015 Pythonでビットコインを学ぶ (シャー256 5)
015 Use python to learn bitcoin (sha256 5)

① Video Description


Continued from last time.


Now that we have calculated the initial hash values, let's convert them from hex to a binary array.


Incidentally, in the video to be uploaded later, strings and data such as files are converted to bytes, so 16 notation is used.


This time, I thought that binary strings are easier to understand for bitwise operation, so I only use binary strings temporarily.


The format method is easier to read than the bin method, so I'll use the format method this time.


Now we can convert the initial hash values from hexadecimal strings to an array of binary strings

H = init_hash_values.copy()

bin(int(H[0], 16))
format(int(H[0], 16), '032b')

H = [format(int(h, 16), '032b') for h in H]


These initial hash values are then converted into the final output hash value in a technique called a compression loop.


Let's look at the compression loop algorithm in diagram.


these [a,b,c,d,e,f,g,h] values are initial hash values, 32 bits each long.


Wt is input data to be hashed, and also called message schedule. [t] is loop count. 32 bits each long.


Kt is Round constant. 32 bits each long. [t] is loop count.


These are looped by the number of elements of the message schedule and round constant (64 for both) in an algorithm called compression. (looped 64 times)


The hash values [a, b, c, d, e, f, g, h] are each shuffled anew and used in the next loop, as shown in the diagram.


There are six methods to change the hash value used in the compression algorithm.

The expression Ch (Choose) is a bitwise operation on hashes e, f, g. (e and f) xor ((not e) and g)
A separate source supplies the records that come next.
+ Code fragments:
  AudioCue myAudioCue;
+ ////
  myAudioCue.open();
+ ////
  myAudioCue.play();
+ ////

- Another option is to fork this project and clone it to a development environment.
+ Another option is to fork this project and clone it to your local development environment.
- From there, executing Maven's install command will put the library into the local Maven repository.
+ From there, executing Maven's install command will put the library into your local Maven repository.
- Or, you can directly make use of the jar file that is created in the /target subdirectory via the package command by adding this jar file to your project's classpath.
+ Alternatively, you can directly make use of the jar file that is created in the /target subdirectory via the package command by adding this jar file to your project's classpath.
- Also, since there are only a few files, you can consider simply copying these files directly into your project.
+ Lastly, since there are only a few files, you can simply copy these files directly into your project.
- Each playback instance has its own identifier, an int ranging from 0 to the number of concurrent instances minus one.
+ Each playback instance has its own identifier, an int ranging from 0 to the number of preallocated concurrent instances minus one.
The expression S1 (Sigma1) is a bitwise operation on hash e. (e right-rotate 6) xor (e right-rotate 11) xor (e right-rotate 25)

The expression for temp1 (temporary 1) is the sum of the t'th of K and the t'th of W, hash h, S1 and Ch. The summed values are modulo computed by 2 raised to the power of 32. h + S1 + ch + Kt + Wt

The expression Ma (Majority) is a bitwise operation on hashes a, b, c. (a and b) xor (a and c) xor (b and c)

The expression S0 (Sigma0) is a bitwise operation on hash a. (a right-rotate 2) xor (a right-rotate 13) xor (a right-rotate 22)

The expression for temp2 (temporary 2) is the sum of S0 and Ma. The summed values are modulo computed by 2 raised to the power of 32. S0 + Ma


These steps are then repeated 64 times to derive the hash value by swapping the hash values.


The Python-like representation of this loop looks like this. The initial hash values, K (round constants) and W (message schedule) are shown in parentheses.


Let's go back to the IPython console screen and get started write a script to better understand the compression algorithm.


Then, let's examine the expression in S1 (Sigma1) line by line.

format(right_rotate(int(H[4], 2), 6, 32), '032b')
format(right_rotate(int(H[4], 2), 11, 32), '032b')
format(right_rotate(int(H[4], 2), 25, 32), '032b')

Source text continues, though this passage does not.